### Problem statement
Give each record below again, without a single difference.

### Raw data
----
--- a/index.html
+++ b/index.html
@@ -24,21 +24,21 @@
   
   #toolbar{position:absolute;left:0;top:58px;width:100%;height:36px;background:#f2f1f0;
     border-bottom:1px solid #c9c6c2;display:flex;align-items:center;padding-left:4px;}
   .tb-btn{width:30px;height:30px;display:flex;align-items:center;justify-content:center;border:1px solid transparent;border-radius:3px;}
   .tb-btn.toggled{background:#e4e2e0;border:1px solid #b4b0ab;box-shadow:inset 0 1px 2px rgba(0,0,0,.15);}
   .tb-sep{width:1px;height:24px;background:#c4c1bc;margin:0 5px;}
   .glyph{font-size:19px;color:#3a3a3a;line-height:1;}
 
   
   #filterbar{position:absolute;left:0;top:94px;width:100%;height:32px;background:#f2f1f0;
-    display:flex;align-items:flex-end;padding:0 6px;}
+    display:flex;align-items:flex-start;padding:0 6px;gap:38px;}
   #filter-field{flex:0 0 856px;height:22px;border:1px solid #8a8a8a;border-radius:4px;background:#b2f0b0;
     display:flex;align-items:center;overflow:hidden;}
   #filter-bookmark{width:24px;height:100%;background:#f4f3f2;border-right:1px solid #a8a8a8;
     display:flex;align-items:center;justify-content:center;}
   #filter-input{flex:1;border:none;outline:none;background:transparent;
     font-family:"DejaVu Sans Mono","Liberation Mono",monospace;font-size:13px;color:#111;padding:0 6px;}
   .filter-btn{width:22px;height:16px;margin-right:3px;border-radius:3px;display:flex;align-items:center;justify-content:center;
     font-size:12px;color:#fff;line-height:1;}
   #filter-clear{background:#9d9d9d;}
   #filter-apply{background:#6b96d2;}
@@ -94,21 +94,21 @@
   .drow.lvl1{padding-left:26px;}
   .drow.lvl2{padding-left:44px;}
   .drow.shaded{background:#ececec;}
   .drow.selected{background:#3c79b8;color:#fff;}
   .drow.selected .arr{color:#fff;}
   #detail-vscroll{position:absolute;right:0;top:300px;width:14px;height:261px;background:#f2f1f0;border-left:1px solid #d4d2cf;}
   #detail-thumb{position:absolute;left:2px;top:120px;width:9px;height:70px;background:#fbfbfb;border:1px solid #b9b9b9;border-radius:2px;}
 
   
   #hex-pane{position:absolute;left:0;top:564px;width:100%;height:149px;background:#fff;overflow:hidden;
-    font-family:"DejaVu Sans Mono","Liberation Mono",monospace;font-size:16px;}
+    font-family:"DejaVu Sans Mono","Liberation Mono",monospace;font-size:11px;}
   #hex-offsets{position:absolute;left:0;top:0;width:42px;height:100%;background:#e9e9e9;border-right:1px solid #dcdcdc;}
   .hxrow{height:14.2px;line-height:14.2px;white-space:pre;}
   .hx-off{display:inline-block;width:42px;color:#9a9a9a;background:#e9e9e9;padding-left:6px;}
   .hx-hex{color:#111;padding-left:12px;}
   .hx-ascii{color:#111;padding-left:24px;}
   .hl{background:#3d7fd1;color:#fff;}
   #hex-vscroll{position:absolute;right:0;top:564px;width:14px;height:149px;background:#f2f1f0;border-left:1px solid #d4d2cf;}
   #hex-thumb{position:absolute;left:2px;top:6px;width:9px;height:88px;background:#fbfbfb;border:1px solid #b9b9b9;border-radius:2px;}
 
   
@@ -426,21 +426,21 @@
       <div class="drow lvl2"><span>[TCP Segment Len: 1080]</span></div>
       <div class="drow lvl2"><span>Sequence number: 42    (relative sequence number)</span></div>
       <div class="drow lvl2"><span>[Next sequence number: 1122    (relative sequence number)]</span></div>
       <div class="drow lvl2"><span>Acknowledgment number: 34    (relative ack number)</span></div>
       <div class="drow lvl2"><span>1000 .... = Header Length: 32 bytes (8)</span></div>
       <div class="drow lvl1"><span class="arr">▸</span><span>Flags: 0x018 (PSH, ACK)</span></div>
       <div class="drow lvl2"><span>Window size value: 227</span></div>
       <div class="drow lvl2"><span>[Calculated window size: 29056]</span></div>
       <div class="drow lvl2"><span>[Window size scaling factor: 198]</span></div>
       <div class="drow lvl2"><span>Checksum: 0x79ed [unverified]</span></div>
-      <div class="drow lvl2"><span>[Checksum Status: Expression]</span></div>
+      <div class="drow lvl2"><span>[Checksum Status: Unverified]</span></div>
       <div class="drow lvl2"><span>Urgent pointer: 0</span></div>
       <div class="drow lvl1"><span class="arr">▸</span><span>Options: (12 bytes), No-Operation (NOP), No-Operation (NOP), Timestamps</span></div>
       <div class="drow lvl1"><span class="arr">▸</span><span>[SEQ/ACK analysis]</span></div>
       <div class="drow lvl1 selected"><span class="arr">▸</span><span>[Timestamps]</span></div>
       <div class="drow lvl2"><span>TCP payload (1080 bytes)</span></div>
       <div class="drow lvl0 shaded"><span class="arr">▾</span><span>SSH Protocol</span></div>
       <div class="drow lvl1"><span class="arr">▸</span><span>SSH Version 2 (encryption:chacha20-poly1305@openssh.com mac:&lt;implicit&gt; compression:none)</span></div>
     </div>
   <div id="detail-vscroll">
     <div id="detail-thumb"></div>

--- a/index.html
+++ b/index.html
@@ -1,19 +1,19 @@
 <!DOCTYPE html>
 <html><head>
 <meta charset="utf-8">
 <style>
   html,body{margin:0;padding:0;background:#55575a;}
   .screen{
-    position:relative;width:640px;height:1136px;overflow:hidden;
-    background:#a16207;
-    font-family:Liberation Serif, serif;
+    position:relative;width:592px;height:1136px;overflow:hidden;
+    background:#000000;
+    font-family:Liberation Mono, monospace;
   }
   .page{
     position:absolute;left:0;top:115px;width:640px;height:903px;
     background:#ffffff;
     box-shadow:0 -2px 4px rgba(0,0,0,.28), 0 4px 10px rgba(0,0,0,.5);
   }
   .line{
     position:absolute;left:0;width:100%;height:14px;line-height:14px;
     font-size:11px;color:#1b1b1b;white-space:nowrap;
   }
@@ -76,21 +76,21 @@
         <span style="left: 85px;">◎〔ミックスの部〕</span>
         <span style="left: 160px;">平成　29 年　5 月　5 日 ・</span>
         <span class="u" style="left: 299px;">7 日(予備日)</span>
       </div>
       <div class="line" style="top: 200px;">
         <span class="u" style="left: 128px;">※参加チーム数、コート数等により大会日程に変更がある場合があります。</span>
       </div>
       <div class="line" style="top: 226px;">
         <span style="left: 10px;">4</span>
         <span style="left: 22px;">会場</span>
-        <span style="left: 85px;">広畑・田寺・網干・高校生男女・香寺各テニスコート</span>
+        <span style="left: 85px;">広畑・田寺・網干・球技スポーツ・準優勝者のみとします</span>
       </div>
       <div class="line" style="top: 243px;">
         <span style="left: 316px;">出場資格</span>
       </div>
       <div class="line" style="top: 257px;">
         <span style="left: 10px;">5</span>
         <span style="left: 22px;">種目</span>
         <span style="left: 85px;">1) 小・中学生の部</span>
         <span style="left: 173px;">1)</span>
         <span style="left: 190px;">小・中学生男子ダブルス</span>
----
### Final answer
--- a/index.html
+++ b/index.html
@@ -24,21 +24,21 @@
   
   #toolbar{position:absolute;left:0;top:58px;width:100%;height:36px;background:#f2f1f0;
     border-bottom:1px solid #c9c6c2;display:flex;align-items:center;padding-left:4px;}
   .tb-btn{width:30px;height:30px;display:flex;align-items:center;justify-content:center;border:1px solid transparent;border-radius:3px;}
   .tb-btn.toggled{background:#e4e2e0;border:1px solid #b4b0ab;box-shadow:inset 0 1px 2px rgba(0,0,0,.15);}
   .tb-sep{width:1px;height:24px;background:#c4c1bc;margin:0 5px;}
   .glyph{font-size:19px;color:#3a3a3a;line-height:1;}
 
   
   #filterbar{position:absolute;left:0;top:94px;width:100%;height:32px;background:#f2f1f0;
-    display:flex;align-items:flex-end;padding:0 6px;}
+    display:flex;align-items:flex-start;padding:0 6px;gap:38px;}
   #filter-field{flex:0 0 856px;height:22px;border:1px solid #8a8a8a;border-radius:4px;background:#b2f0b0;
     display:flex;align-items:center;overflow:hidden;}
   #filter-bookmark{width:24px;height:100%;background:#f4f3f2;border-right:1px solid #a8a8a8;
     display:flex;align-items:center;justify-content:center;}
   #filter-input{flex:1;border:none;outline:none;background:transparent;
     font-family:"DejaVu Sans Mono","Liberation Mono",monospace;font-size:13px;color:#111;padding:0 6px;}
   .filter-btn{width:22px;height:16px;margin-right:3px;border-radius:3px;display:flex;align-items:center;justify-content:center;
     font-size:12px;color:#fff;line-height:1;}
   #filter-clear{background:#9d9d9d;}
   #filter-apply{background:#6b96d2;}
@@ -94,21 +94,21 @@
   .drow.lvl1{padding-left:26px;}
   .drow.lvl2{padding-left:44px;}
   .drow.shaded{background:#ececec;}
   .drow.selected{background:#3c79b8;color:#fff;}
   .drow.selected .arr{color:#fff;}
   #detail-vscroll{position:absolute;right:0;top:300px;width:14px;height:261px;background:#f2f1f0;border-left:1px solid #d4d2cf;}
   #detail-thumb{position:absolute;left:2px;top:120px;width:9px;height:70px;background:#fbfbfb;border:1px solid #b9b9b9;border-radius:2px;}
 
   
   #hex-pane{position:absolute;left:0;top:564px;width:100%;height:149px;background:#fff;overflow:hidden;
-    font-family:"DejaVu Sans Mono","Liberation Mono",monospace;font-size:16px;}
+    font-family:"DejaVu Sans Mono","Liberation Mono",monospace;font-size:11px;}
   #hex-offsets{position:absolute;left:0;top:0;width:42px;height:100%;background:#e9e9e9;border-right:1px solid #dcdcdc;}
   .hxrow{height:14.2px;line-height:14.2px;white-space:pre;}
   .hx-off{display:inline-block;width:42px;color:#9a9a9a;background:#e9e9e9;padding-left:6px;}
   .hx-hex{color:#111;padding-left:12px;}
   .hx-ascii{color:#111;padding-left:24px;}
   .hl{background:#3d7fd1;color:#fff;}
   #hex-vscroll{position:absolute;right:0;top:564px;width:14px;height:149px;background:#f2f1f0;border-left:1px solid #d4d2cf;}
   #hex-thumb{position:absolute;left:2px;top:6px;width:9px;height:88px;background:#fbfbfb;border:1px solid #b9b9b9;border-radius:2px;}
 
   
@@ -426,21 +426,21 @@
       <div class="drow lvl2"><span>[TCP Segment Len: 1080]</span></div>
       <div class="drow lvl2"><span>Sequence number: 42    (relative sequence number)</span></div>
       <div class="drow lvl2"><span>[Next sequence number: 1122    (relative sequence number)]</span></div>
       <div class="drow lvl2"><span>Acknowledgment number: 34    (relative ack number)</span></div>
       <div class="drow lvl2"><span>1000 .... = Header Length: 32 bytes (8)</span></div>
       <div class="drow lvl1"><span class="arr">▸</span><span>Flags: 0x018 (PSH, ACK)</span></div>
       <div class="drow lvl2"><span>Window size value: 227</span></div>
       <div class="drow lvl2"><span>[Calculated window size: 29056]</span></div>
       <div class="drow lvl2"><span>[Window size scaling factor: 198]</span></div>
       <div class="drow lvl2"><span>Checksum: 0x79ed [unverified]</span></div>
-      <div class="drow lvl2"><span>[Checksum Status: Expression]</span></div>
+      <div class="drow lvl2"><span>[Checksum Status: Unverified]</span></div>
       <div class="drow lvl2"><span>Urgent pointer: 0</span></div>
       <div class="drow lvl1"><span class="arr">▸</span><span>Options: (12 bytes), No-Operation (NOP), No-Operation (NOP), Timestamps</span></div>
       <div class="drow lvl1"><span class="arr">▸</span><span>[SEQ/ACK analysis]</span></div>
       <div class="drow lvl1 selected"><span class="arr">▸</span><span>[Timestamps]</span></div>
       <div class="drow lvl2"><span>TCP payload (1080 bytes)</span></div>
       <div class="drow lvl0 shaded"><span class="arr">▾</span><span>SSH Protocol</span></div>
       <div class="drow lvl1"><span class="arr">▸</span><span>SSH Version 2 (encryption:chacha20-poly1305@openssh.com mac:&lt;implicit&gt; compression:none)</span></div>
     </div>
   <div id="detail-vscroll">
     <div id="detail-thumb"></div>

--- a/index.html
+++ b/index.html
@@ -1,19 +1,19 @@
 <!DOCTYPE html>
 <html><head>
 <meta charset="utf-8">
 <style>
   html,body{margin:0;padding:0;background:#55575a;}
   .screen{
-    position:relative;width:640px;height:1136px;overflow:hidden;
-    background:#a16207;
-    font-family:Liberation Serif, serif;
+    position:relative;width:592px;height:1136px;overflow:hidden;
+    background:#000000;
+    font-family:Liberation Mono, monospace;
   }
   .page{
     position:absolute;left:0;top:115px;width:640px;height:903px;
     background:#ffffff;
     box-shadow:0 -2px 4px rgba(0,0,0,.28), 0 4px 10px rgba(0,0,0,.5);
   }
   .line{
     position:absolute;left:0;width:100%;height:14px;line-height:14px;
     font-size:11px;color:#1b1b1b;white-space:nowrap;
   }
@@ -76,21 +76,21 @@
         <span style="left: 85px;">◎〔ミックスの部〕</span>
         <span style="left: 160px;">平成　29 年　5 月　5 日 ・</span>
         <span class="u" style="left: 299px;">7 日(予備日)</span>
       </div>
       <div class="line" style="top: 200px;">
         <span class="u" style="left: 128px;">※参加チーム数、コート数等により大会日程に変更がある場合があります。</span>
       </div>
       <div class="line" style="top: 226px;">
         <span style="left: 10px;">4</span>
         <span style="left: 22px;">会場</span>
-        <span style="left: 85px;">広畑・田寺・網干・高校生男女・香寺各テニスコート</span>
+        <span style="left: 85px;">広畑・田寺・網干・球技スポーツ・準優勝者のみとします</span>
       </div>
       <div class="line" style="top: 243px;">
         <span style="left: 316px;">出場資格</span>
       </div>
       <div class="line" style="top: 257px;">
         <span style="left: 10px;">5</span>
         <span style="left: 22px;">種目</span>
         <span style="left: 85px;">1) 小・中学生の部</span>
         <span style="left: 173px;">1)</span>
         <span style="left: 190px;">小・中学生男子ダブルス</span>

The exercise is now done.